Thymus gland tumor can make a myasthenic crisis more likely
Thymoma almost three times more common in those with crisis, report finds
Having a thymoma, or a tumor in the thymus gland, can make a severe complication of myasthenia gravis (MG) — known as a myasthenic crisis — more likely, a Turkish study suggests.
“We found that thymoma increased the risk of developing a myasthenic crisis, and also increased the risk of multiple crises,” the researchers wrote, with the likelihood of a crisis nearly three times higher.
The study, “Occurrence and severity of myasthenic crisis in an unselected Turkish cohort of patients with myasthenia gravis,” was published as a brief research report in Frontiers in Neurology.
Myasthenic crisis can affect muscles responsible for breathing, swallowing
MG is an autoimmune disease wherein self-reactive antibodies impair the normal communication between nerves and muscles, resulting in weakness and fatigue that can affect any muscles involved in voluntary movement.
A myasthenic crisis is marked by a sudden worsening in MG symptoms. The muscles responsible for breathing and swallowing can weaken, leading to severe problems that require hospitalization.
Researchers in Turkey reviewed the medical records of people with MG to better understand a myasthenic crisis, including what precedes them, how they can be predicted, and what treatments work best for patients having them.
The study included 95 adults (53 women, 42 men) with generalized MG, a form of the disease that’s usually more severe and that tends to start in the muscles controlling eye and eyelid movements, and that gradually spreads to others. All had been followed from 2011 to 2021 at an Istanbul hospital.
Patients had a mean age of 52.6, with women on average some 12 years younger than men (48.9 vs. 61.5). During the 10-year observation period, 12 patients (13%) had at least one myasthenic crisis.
Five (42%) of these people also had another health condition. Four had high blood pressure, one had chronic tuberculosis (a bacterial infection that usually attacks the lungs), and one had a laryngeal carcinoma, a tumor in the voice box. Among patients without a crisis, 54 or 65% also had comorbidities ranging from cancers to infections and heart disease.

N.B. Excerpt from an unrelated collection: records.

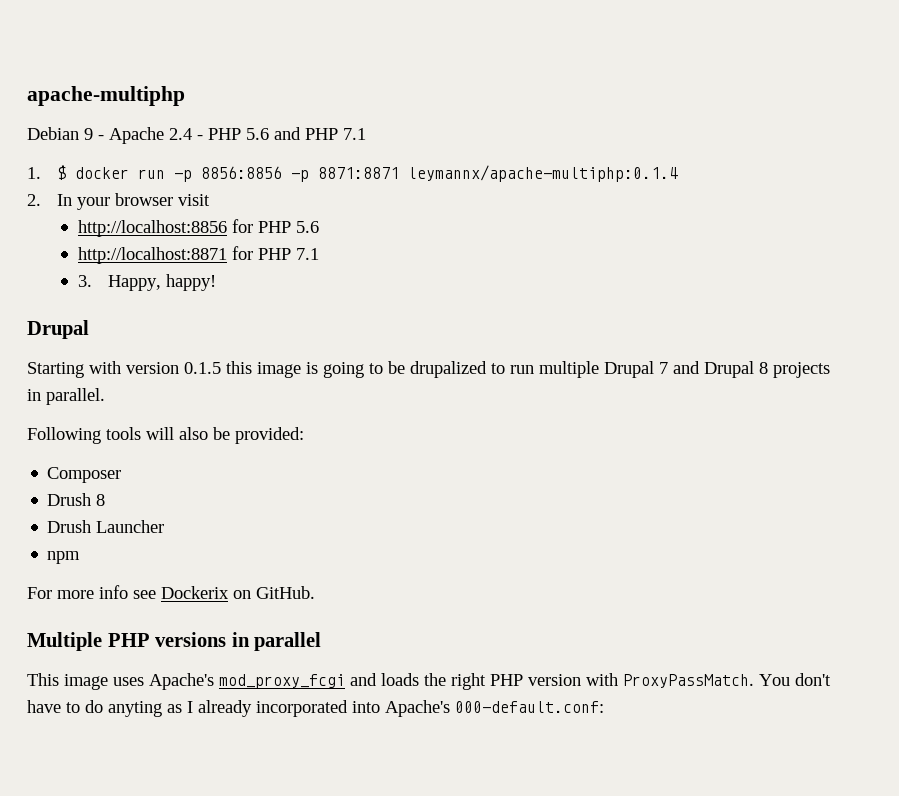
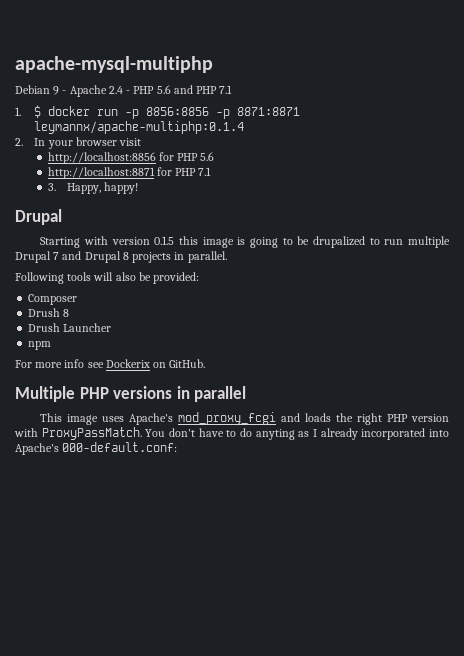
[27,86,185,106] apache-multiphp -> [15,56,213,73] apache-mysql-multiphp

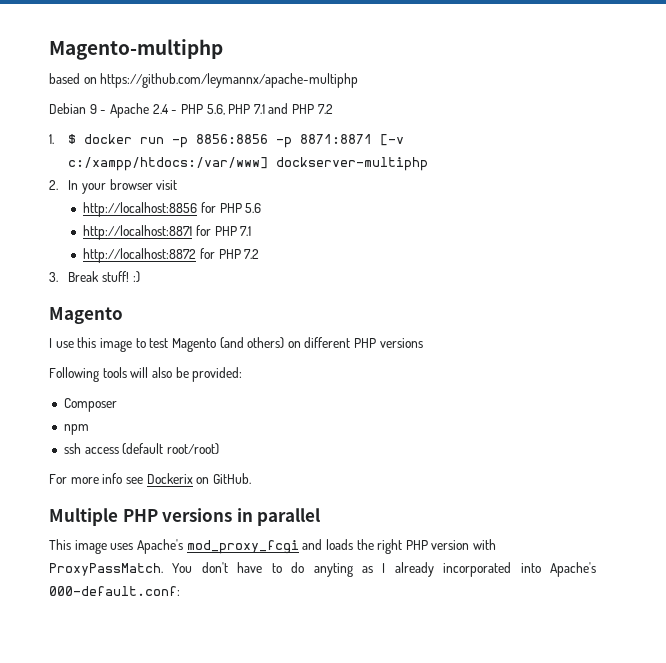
[15,56,213,73] apache-mysql-multiphp -> [49,39,223,60] [49,73,359,88] Magento-multiphp // based on https://github.com/leymannx/apache-multiphp
[156,85,171,94] 5.6 -> [206,104,265,115] 5.6, PHP 7.1
[219,85,233,94] 7.1 -> [317,104,333,114] 7.2
[34,121,245,134] leymannx/apache-multiphp:0.1.4 -> [380,134,405,146] [68,157,429,171] [-v c:/xampp/htdocs:/var/www] dockserver-multiphp
[47,182,139,194] [15,209,62,225] [40,236,450,248] [15,251,227,263] 3. Happy, happy! // Drupal // Starting with version 0.1.5 this image is going to be drupalized to run multiple Drupal 7 and Drupal 8 projects in parallel. -> [83,248,260,263] [49,271,140,283] [49,307,123,324] [49,337,423,352] http://localhost:8872 for PHP 7.2 // 3. Break stuff! :) // Magento // I use this image to test Magento (and others) on different PHP versions
[28,308,70,317] [28,323,112,332] [28,341,52,350] Drush 8 // Drush Launcher // npm -> [63,424,89,435] [63,443,219,455] npm // ssh access (default root/root)

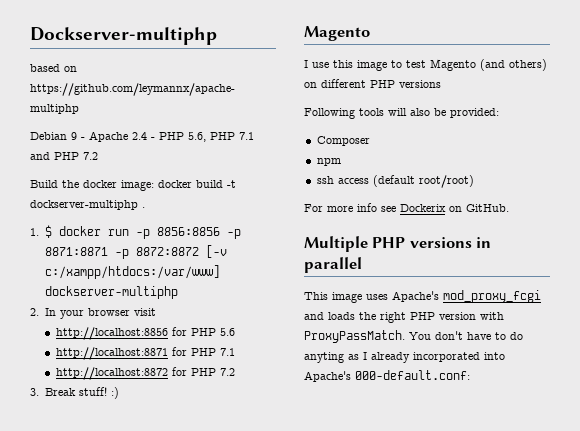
[49,39,223,60] Magento-multiphp -> [30,27,217,45] Dockserver-multiphp
(333, 109) none -> [30,180,236,191] [30,200,145,210] // Build the docker image: docker build -t dockserver-multiphp .
(373, 139) none -> [114,247,199,259] -p 8872:8872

Link seen between a thymoma and myasthenic crisis
A thymoma was almost three times more common among those who had a myasthenic crisis than those who did not (58.3% vs. 21.5%).
It’s believed that abnormalities in the thymus gland, an organ in the upper chest that’s part of the immune system, may be involved in producing MG-driving antibodies.
In the 12 patients with at least one myasthenic crisis, 11 (92%) had a previous surgery to remove the thymus gland, known as a thymectomy. Seven of the surgeries removed a thymoma.
Seven patients had more than one myasthenic crisis. In five, early symptoms affected their bulbar muscles, those in the head and neck involved in speaking, swallowing, and chewing. Four had a thymoma.
While thymoma considerably increased the risk of one or more myasthenic crises, a “thymectomy did not seem to reduce this risk in thymoma patients,” the researchers wrote.
Two patients were given an MG diagnosis during a myasthenic crisis. One had double vision for two months and a mild upper respiratory tract infection right before the crisis. The other had rapidly worsening difficulty swallowing and breathing. Both had anti-AChR antibodies, the most common type of MG-causing antibody.
Ten out of a total of 18 myasthenia crisis episodes occurred during the summer.
“Myasthenic crises were more common in the summer months,” the researchers wrote.
Nine patients were taking immunosuppressants and 11 were using anticholinesterases, which help improve muscle strength. Four were taking corticosteroids in daily doses of 20 to 80 mg, and five took 100 mg of the immunosuppressant azathioprine every day.
In all 18 myasthenic crisis episodes, patients were treated with intravenous immunoglobulin (IVIG). No satisfactory recovery was achieved in three cases, and plasmapheresis was performed after two weeks.
“In these cases, we preferred to administer plasmapheresis rather than repeat IVIG, taking into account the IVIG half-life and the complete lack of clinical response,” the researchers wrote.
Proper management of a patient’s crisis can lead to good outcomes
Anticholinesterase and azathioprine doses were increased after 10 crisis episodes, and four patients were started on rituximab after their second myasthenic crisis.
The minimum hospital stay was five days and the maximum 60 days (about two months). Five patients were admitted to the intensive care unit, where they stayed for up to 55 days.
With proper management, including individualized and active immunosuppressive treatment and intensive care, positive crisis outcomes are possible for people with generalized MG, the researchers said.
“Early access to intensive care with active and individualized immunosuppression, combined with treatment of complications [like infections], provides a good outcome for myasthenic crisis,” they wrote.
Such care “is especially important in high-risk MG patients: those with a thymoma and those who have previously experienced myasthenic crisis,” the researchers added.